それにもう一つ、できるだけ早くこの土地を離れたい理由があった。
「ところで、ファインズ家はこれからどうなるんでしょう」
「領地は息子のフィリップ・ファインズに引き継がれたが、あの領地はレベル30にも満たない若者には広すぎる。恐らく、周囲の領主が事あるごとに切り取ろうとし、少しずつ衰退していくことになるだろうな」
「新領主からは死ぬほど恨まれそうですね。これはいよいよ、さっさと遠くに逃げた方が良さそうだ」
冗談めかしてそう笑いながら、俺はタルボット伯からもらった馬に跨った。
「ゼロ君。いや、ひょっとして君は……」
「俺はただのゼロですよ。それ以上でもそれ以下でもありません」
「……そうか。それではゼロ君。困ったことがあったら、いつでも戻ってきたまえ。私にできることなら、いくらでも力になろう」
「ありがとうございます。ではっ!」
手綱を握って馬を走らせ、タルボット家の屋敷を後にする。
今日の空は俺の心境を反映したかのように晴れやかだ。
次の街に到着したら、まずは何をしよう。
レベルドレインについて調べるのは当然として、そろそろ神殿で未加工の魔核に魔法を宿してもらうのもいいかもしれない。

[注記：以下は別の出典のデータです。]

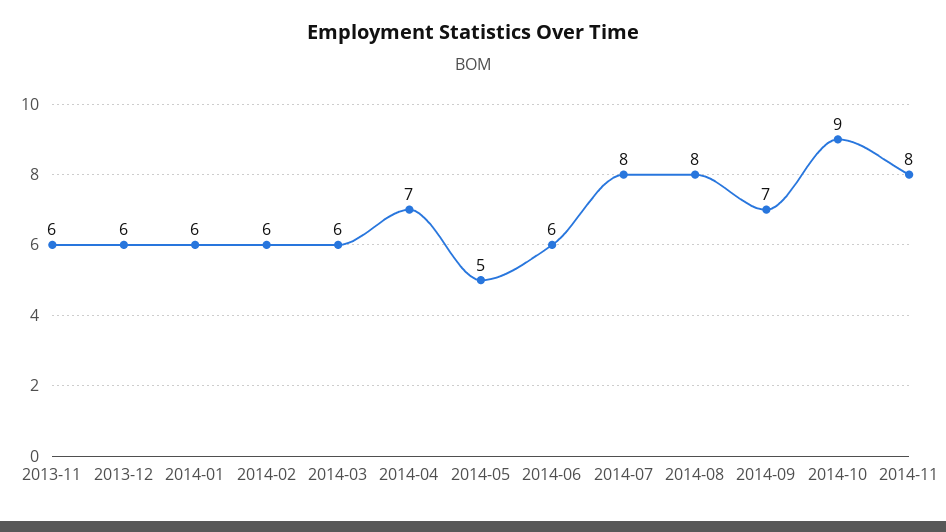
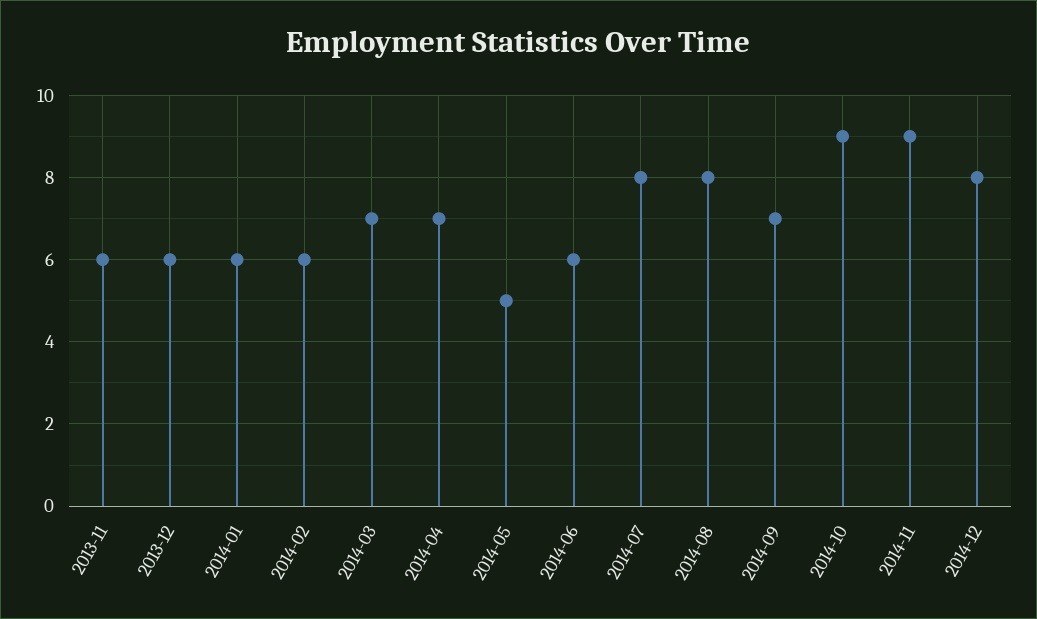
2014-03: 6 -> 7
2014-11: 8 -> 9
2014-12: none -> 8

(でも、神殿でこんなの見せたら大騒ぎだろうなぁ。もうちょっと後先考えた方が良かったかもだ)
左腕で手綱を握ったまま、右腕を太陽に向かってまっすぐに伸ばす。
その手の甲に浮かんだ数字は『75』――上級貴族どころか、王族でもなければそうそう辿り着けない超高レベル。

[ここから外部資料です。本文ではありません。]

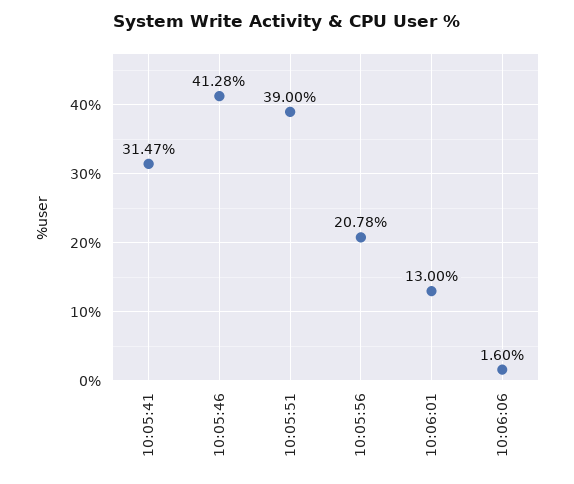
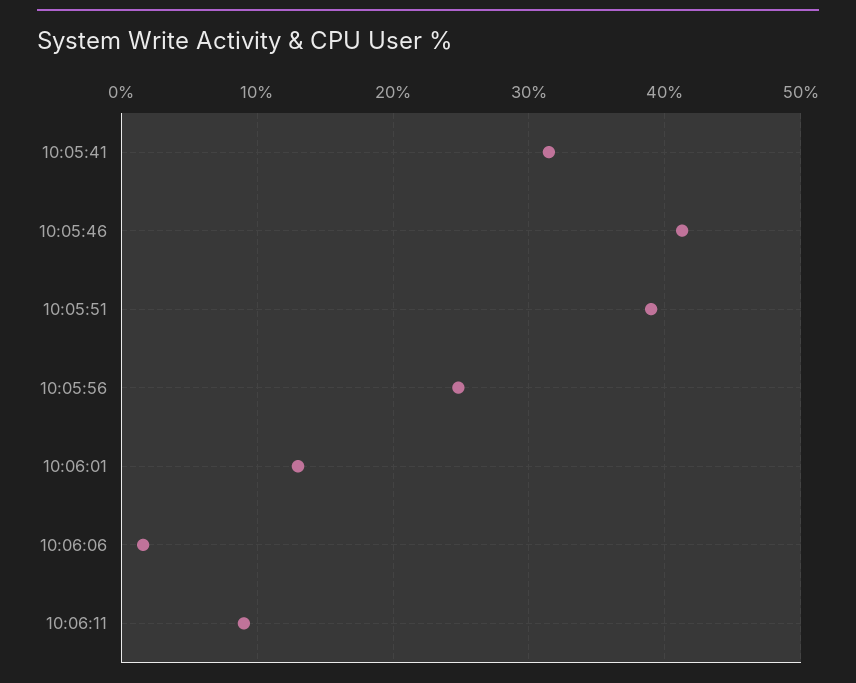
10:05:56: 20.78 -> 25
10:06:11: none -> 9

これから先は、レベルドレインだけでなくレベルの方も上手く隠さなければ、とんでもない奴が現れたと大騒動になってしまうに違いない。
今後の旅路に待つ苦労を想像し、俺はついやり過ぎてしまったことに対する苦笑と、苦労を乗り越えるやり甲斐への期待が混ざりあった笑顔を浮かべたのだった。